Exercise details:
Look through the listing below for the string "Produk". Say how many lines hold it, and nothing else.

BEGIN

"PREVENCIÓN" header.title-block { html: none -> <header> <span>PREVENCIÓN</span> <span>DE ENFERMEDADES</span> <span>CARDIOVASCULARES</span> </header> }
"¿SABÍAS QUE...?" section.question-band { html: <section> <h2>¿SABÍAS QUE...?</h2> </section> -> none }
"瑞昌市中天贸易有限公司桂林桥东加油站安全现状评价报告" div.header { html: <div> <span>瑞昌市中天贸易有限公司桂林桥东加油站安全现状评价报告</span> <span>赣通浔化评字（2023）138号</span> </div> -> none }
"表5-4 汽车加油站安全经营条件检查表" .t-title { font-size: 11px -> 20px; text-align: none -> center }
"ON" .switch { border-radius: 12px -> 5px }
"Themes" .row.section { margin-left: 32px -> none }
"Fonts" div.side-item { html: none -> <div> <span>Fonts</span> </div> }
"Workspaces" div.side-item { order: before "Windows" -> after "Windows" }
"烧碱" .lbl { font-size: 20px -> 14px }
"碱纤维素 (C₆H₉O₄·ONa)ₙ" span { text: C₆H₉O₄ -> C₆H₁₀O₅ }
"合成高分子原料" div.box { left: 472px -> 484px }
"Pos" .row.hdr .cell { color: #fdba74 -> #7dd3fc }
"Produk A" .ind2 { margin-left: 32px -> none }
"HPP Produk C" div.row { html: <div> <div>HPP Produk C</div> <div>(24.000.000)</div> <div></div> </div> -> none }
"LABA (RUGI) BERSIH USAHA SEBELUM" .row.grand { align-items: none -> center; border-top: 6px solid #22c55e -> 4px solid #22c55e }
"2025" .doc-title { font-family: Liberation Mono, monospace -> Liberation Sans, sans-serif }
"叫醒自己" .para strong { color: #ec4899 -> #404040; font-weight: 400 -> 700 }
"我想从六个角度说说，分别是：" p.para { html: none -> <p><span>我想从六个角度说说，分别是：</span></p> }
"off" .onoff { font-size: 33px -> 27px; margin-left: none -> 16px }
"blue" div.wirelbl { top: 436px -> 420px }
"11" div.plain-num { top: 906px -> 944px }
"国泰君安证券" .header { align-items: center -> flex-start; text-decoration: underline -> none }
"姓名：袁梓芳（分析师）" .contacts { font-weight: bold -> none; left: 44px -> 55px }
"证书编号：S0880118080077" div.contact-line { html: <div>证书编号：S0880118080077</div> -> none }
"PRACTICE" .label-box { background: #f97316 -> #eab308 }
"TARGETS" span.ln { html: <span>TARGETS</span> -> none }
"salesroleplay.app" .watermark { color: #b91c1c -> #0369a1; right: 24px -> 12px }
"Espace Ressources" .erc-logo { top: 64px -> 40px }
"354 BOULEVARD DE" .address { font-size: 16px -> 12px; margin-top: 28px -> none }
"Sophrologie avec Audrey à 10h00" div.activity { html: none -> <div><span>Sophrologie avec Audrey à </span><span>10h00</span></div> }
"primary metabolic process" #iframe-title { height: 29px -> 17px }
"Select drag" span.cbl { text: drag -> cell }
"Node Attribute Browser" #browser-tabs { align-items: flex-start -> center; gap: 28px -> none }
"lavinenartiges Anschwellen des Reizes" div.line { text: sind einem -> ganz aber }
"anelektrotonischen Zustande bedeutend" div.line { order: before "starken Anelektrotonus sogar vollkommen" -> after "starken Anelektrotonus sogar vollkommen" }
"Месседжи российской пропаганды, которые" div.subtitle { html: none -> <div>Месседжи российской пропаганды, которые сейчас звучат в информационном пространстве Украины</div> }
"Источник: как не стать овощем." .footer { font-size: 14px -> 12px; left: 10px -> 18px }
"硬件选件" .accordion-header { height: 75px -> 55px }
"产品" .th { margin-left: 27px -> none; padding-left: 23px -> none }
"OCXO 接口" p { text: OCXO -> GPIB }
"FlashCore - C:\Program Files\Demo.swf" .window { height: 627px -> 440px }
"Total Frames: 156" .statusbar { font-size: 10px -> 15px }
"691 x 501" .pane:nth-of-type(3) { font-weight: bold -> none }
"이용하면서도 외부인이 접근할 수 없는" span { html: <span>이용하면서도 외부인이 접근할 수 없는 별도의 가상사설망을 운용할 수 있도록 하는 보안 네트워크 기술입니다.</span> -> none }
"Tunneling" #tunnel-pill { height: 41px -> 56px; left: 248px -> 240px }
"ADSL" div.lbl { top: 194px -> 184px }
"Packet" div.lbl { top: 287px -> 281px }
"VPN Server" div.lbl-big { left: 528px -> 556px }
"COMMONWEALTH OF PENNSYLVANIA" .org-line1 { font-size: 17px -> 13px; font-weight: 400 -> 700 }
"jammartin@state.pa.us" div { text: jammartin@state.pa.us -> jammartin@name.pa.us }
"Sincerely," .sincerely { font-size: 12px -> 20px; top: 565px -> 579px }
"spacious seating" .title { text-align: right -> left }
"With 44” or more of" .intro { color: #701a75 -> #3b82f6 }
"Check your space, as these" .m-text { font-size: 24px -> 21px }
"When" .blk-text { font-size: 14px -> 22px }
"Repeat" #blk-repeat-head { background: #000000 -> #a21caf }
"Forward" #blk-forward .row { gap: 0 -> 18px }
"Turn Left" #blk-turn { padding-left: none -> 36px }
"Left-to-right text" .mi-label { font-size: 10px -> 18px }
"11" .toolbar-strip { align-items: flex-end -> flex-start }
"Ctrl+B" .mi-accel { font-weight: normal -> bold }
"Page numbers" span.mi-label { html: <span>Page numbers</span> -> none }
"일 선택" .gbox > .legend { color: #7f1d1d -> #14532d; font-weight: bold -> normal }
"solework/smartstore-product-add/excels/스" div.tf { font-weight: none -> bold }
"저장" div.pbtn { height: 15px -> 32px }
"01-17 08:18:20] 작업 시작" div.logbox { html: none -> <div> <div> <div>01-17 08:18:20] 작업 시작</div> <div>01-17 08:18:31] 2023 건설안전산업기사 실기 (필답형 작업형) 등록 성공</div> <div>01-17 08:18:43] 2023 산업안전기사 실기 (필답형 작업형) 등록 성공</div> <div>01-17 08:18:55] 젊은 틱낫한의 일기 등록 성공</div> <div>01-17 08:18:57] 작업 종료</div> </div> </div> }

END

Answer for this exercise:
2